> **INPUT MATERIAL**:

<<<<

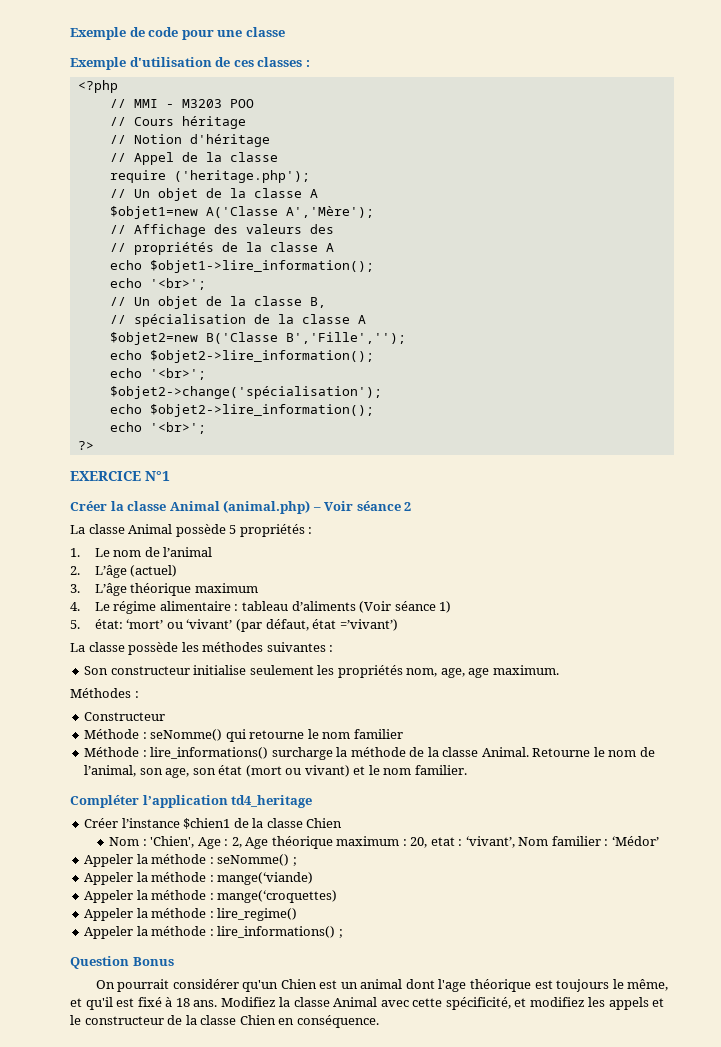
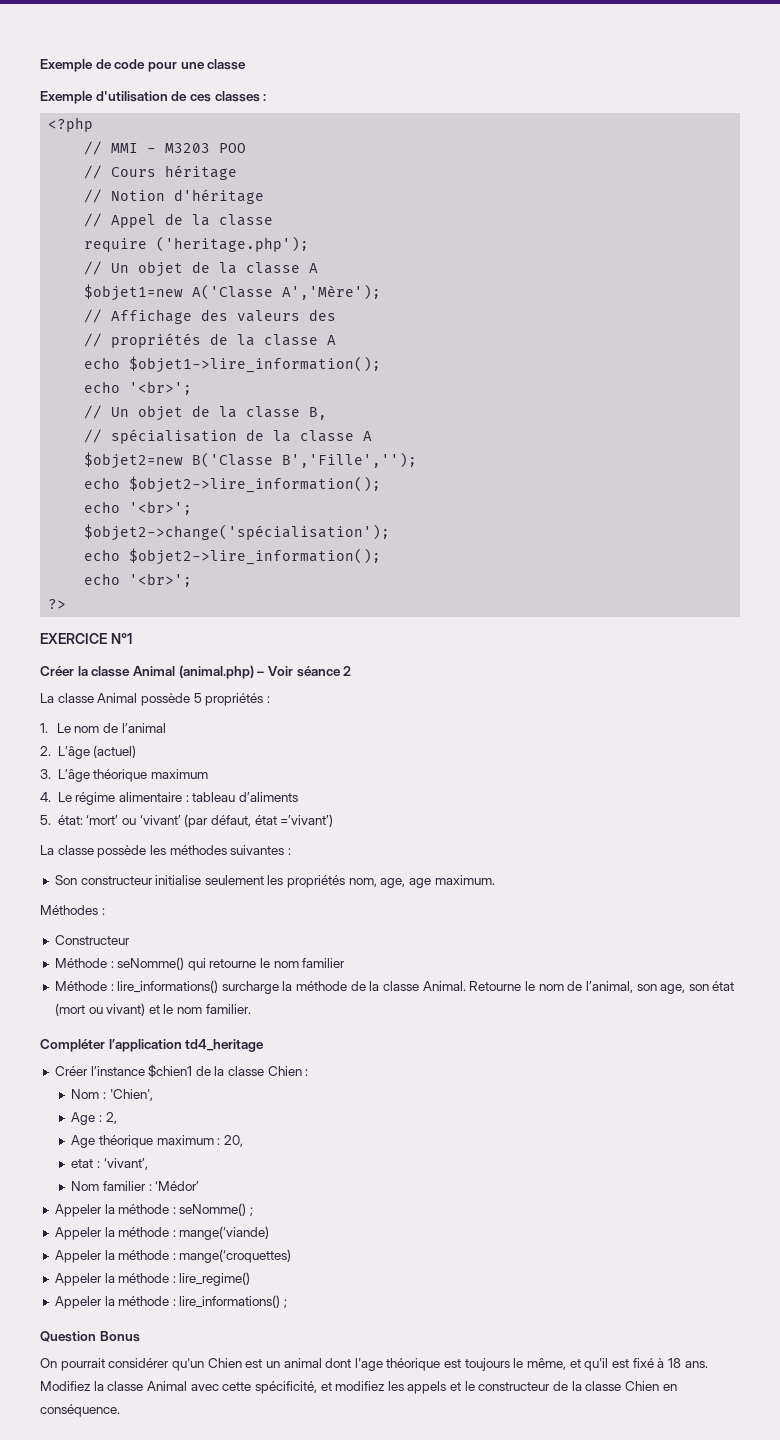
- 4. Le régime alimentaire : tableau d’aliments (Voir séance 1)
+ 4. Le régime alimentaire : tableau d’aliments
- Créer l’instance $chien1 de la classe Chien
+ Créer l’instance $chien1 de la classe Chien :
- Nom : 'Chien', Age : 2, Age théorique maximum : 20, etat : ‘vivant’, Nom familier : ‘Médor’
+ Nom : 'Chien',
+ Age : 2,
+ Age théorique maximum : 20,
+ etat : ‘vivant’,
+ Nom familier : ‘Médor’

>>>>
<<<<

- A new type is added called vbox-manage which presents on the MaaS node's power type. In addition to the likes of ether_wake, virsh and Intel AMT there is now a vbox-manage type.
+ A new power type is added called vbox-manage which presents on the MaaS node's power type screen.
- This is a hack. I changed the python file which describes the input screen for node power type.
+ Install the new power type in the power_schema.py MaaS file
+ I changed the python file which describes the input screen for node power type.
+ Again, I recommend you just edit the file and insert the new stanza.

>>>>
<<<<

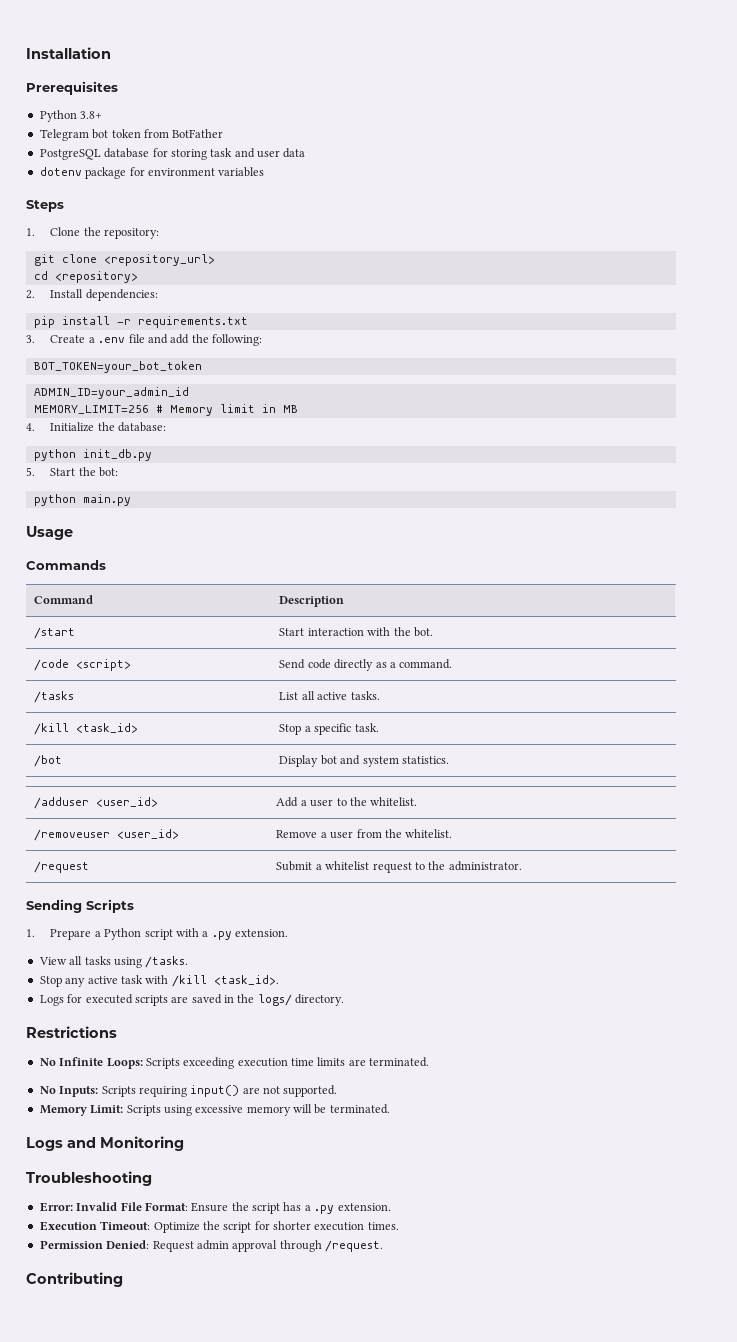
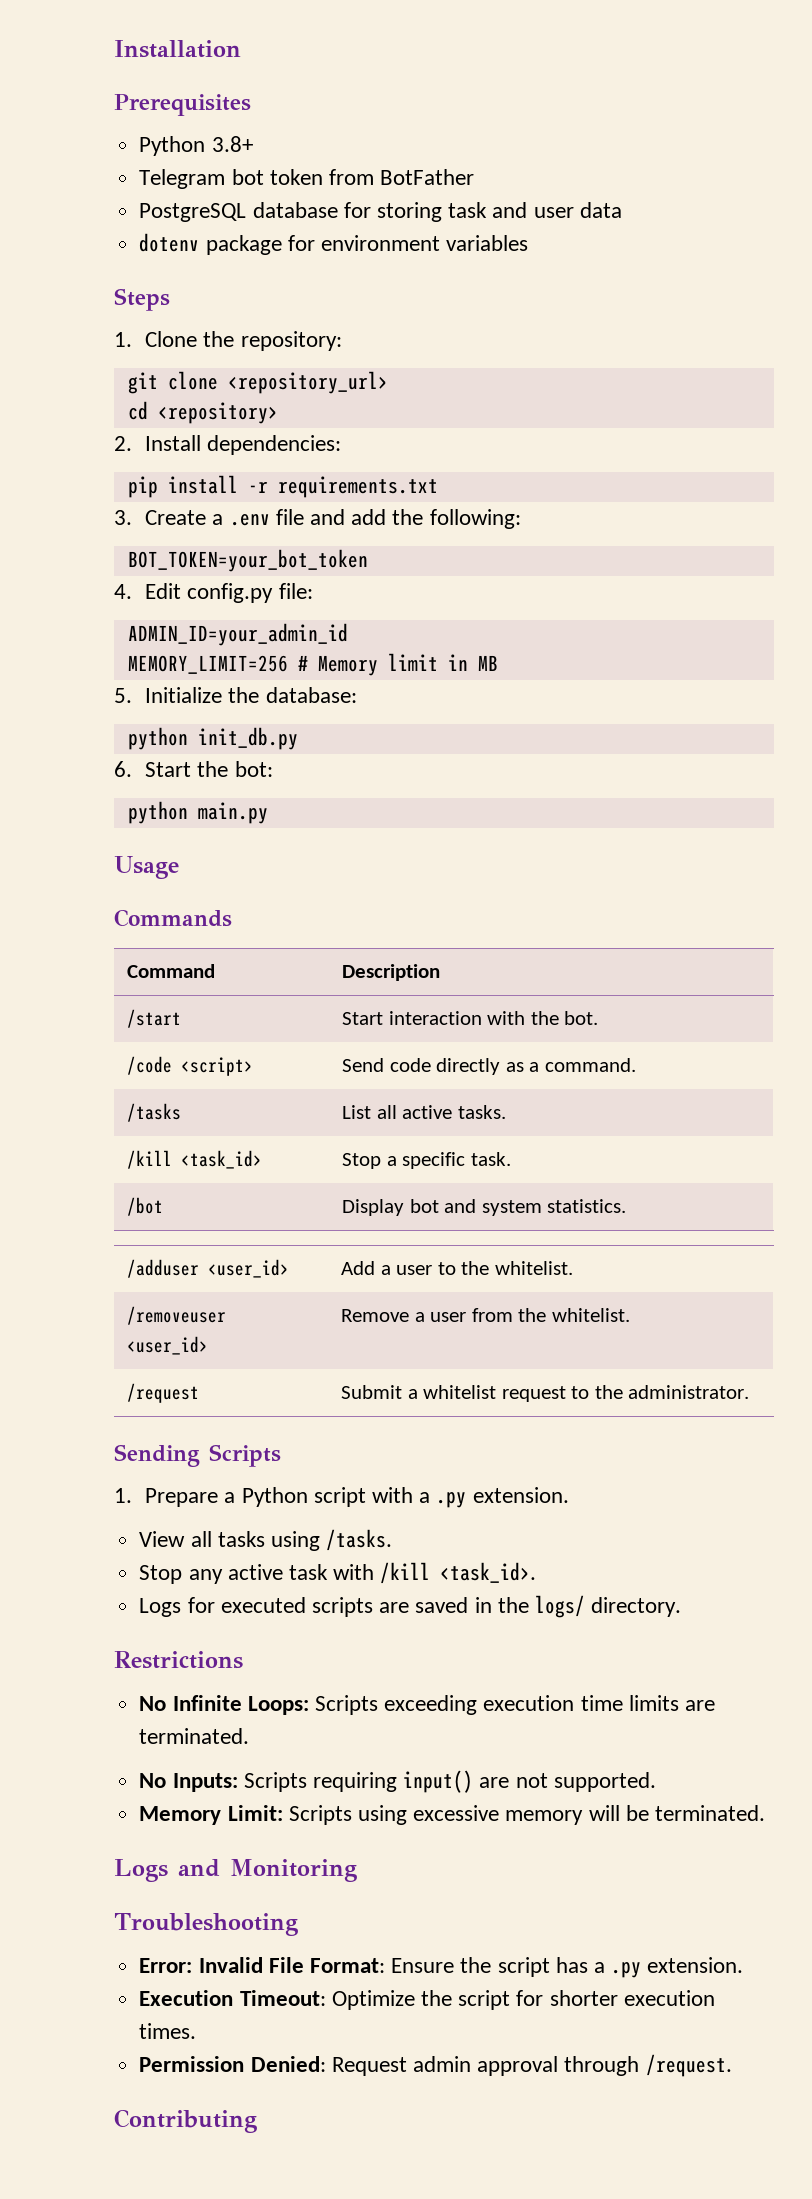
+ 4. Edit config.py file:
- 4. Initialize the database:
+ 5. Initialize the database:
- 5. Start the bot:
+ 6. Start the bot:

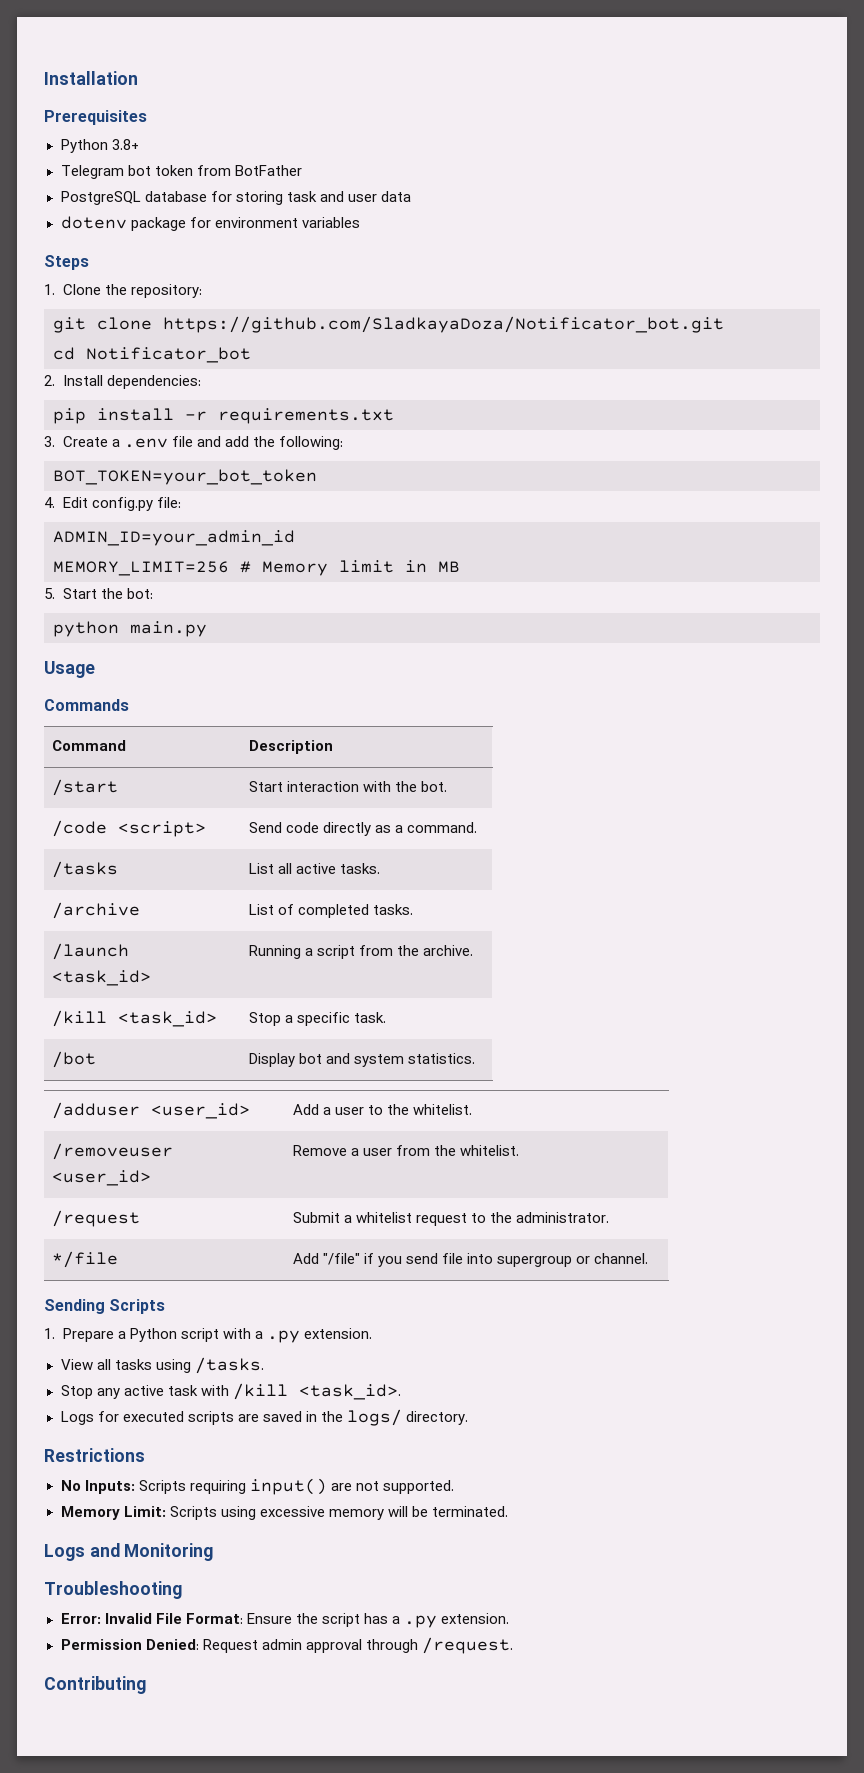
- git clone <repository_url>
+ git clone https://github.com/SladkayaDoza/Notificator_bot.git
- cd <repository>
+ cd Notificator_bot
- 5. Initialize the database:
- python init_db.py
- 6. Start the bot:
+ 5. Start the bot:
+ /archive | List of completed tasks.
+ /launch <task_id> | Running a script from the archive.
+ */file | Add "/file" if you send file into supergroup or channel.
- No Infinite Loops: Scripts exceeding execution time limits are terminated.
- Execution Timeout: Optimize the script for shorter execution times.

>>>>

> **WORK TASK**: Skip every picture, and restate word for word only the lines above from the line containing "- 4. Initialize" to the line containing "supergroup or channel.", both of them included.

> **SOLUTION**:
- 4. Initialize the database:
+ 5. Initialize the database:
- 5. Start the bot:
+ 6. Start the bot:

- git clone <repository_url>
+ git clone https://github.com/SladkayaDoza/Notificator_bot.git
- cd <repository>
+ cd Notificator_bot
- 5. Initialize the database:
- python init_db.py
- 6. Start the bot:
+ 5. Start the bot:
+ /archive | List of completed tasks.
+ /launch <task_id> | Running a script from the archive.
+ */file | Add "/file" if you send file into supergroup or channel.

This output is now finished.